**Exercise:** Would you transcribe each entry precisely as it stands, setting aside any images?

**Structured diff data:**
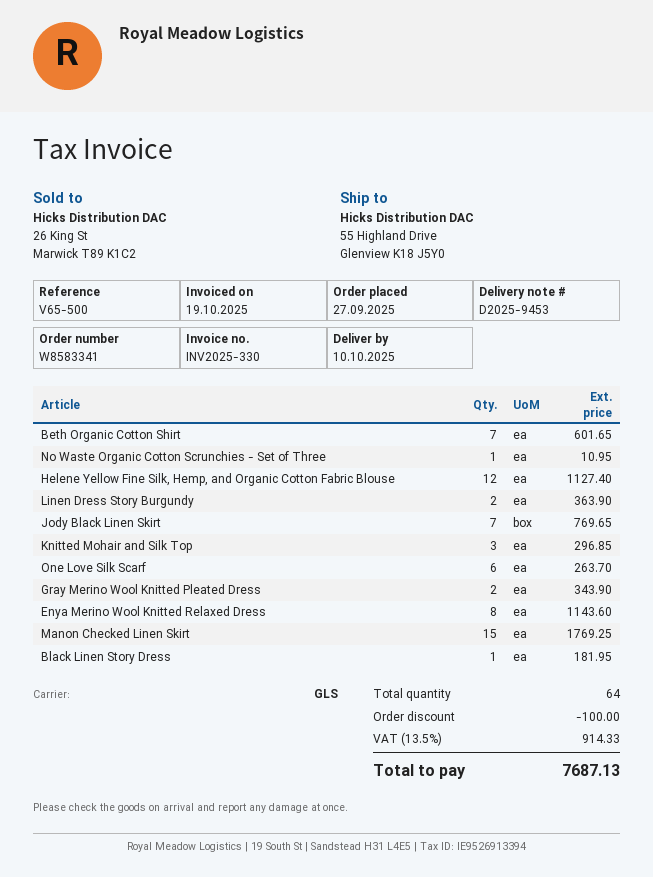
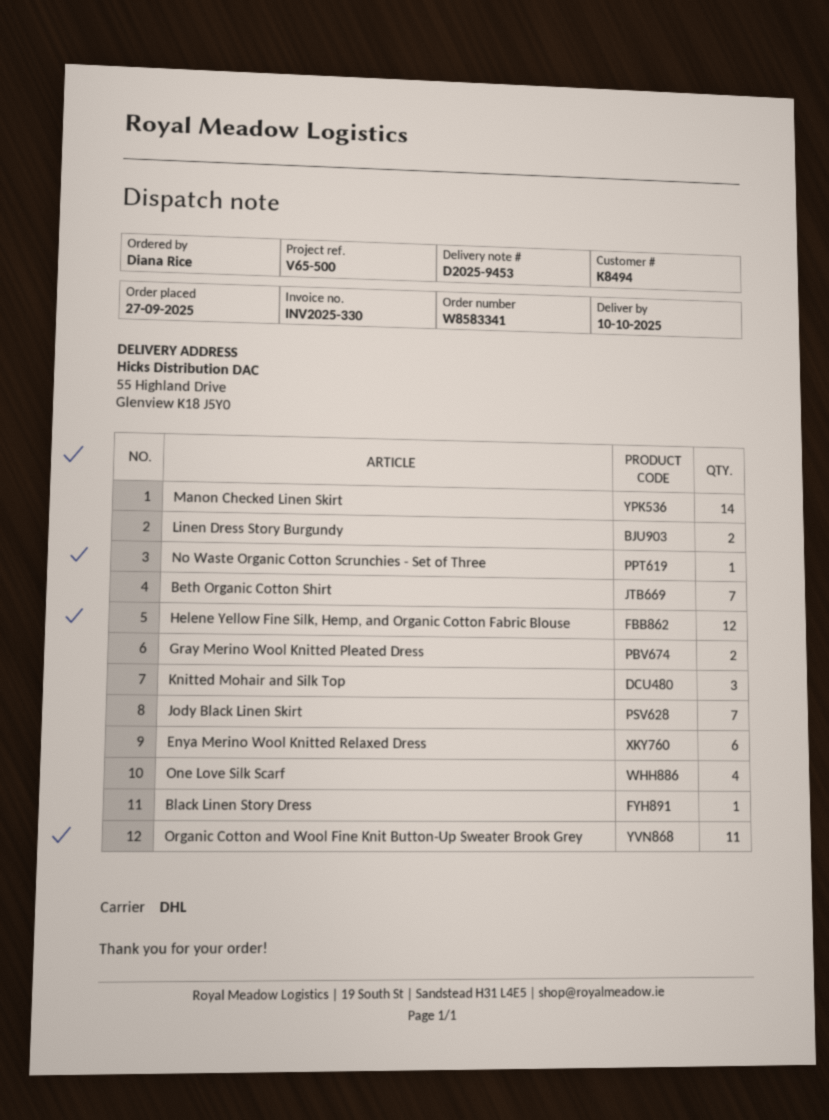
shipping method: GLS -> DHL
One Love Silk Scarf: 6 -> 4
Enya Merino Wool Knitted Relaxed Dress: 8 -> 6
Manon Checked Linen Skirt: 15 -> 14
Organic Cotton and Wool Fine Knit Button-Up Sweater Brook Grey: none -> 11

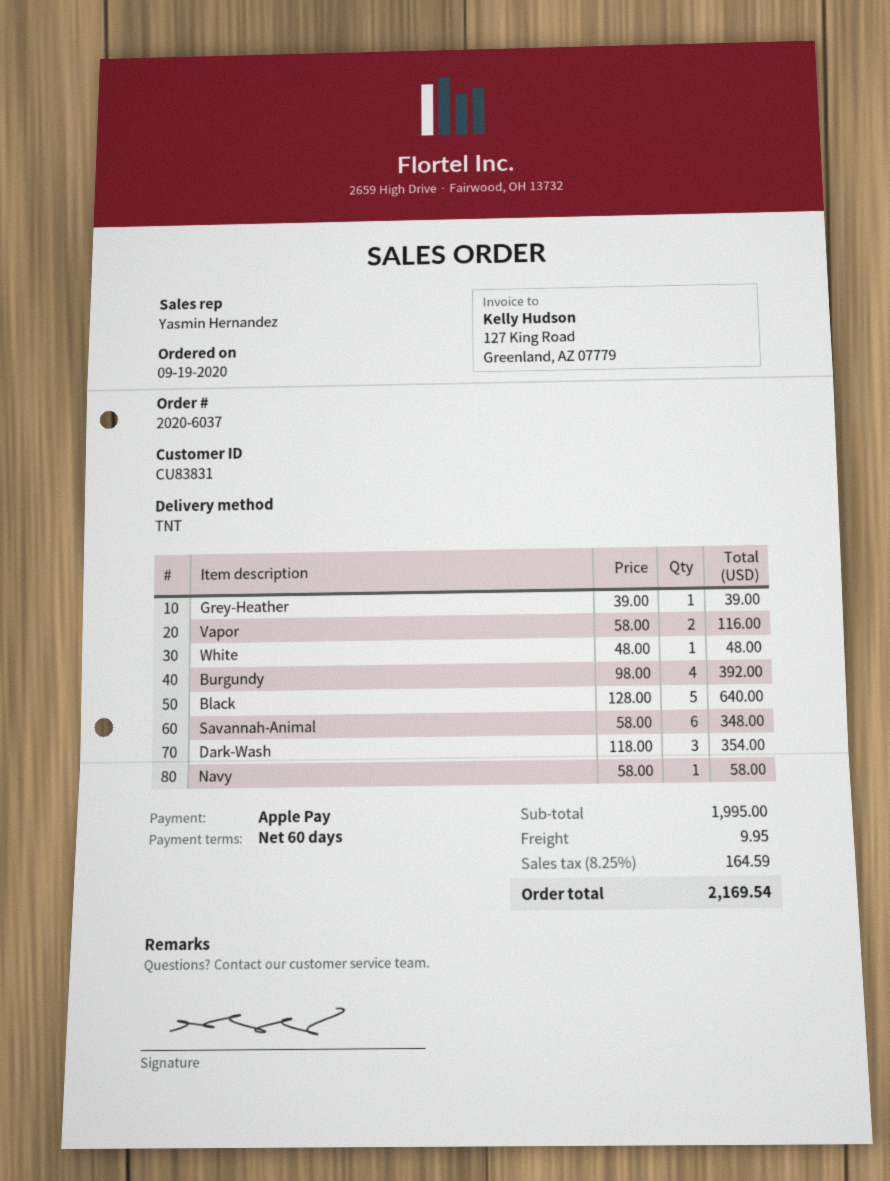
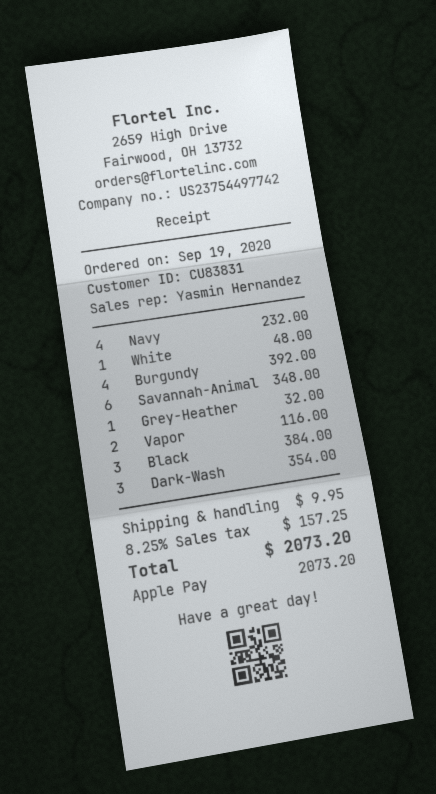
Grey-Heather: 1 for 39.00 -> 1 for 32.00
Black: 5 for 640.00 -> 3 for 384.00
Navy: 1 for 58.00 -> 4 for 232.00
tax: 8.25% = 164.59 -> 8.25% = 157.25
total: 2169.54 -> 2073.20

**Answer for this exercise:**
shipping method: GLS -> DHL
One Love Silk Scarf: 6 -> 4
Enya Merino Wool Knitted Relaxed Dress: 8 -> 6
Manon Checked Linen Skirt: 15 -> 14
Organic Cotton and Wool Fine Knit Button-Up Sweater Brook Grey: none -> 11

Grey-Heather: 1 for 39.00 -> 1 for 32.00
Black: 5 for 640.00 -> 3 for 384.00
Navy: 1 for 58.00 -> 4 for 232.00
tax: 8.25% = 164.59 -> 8.25% = 157.25
total: 2169.54 -> 2073.20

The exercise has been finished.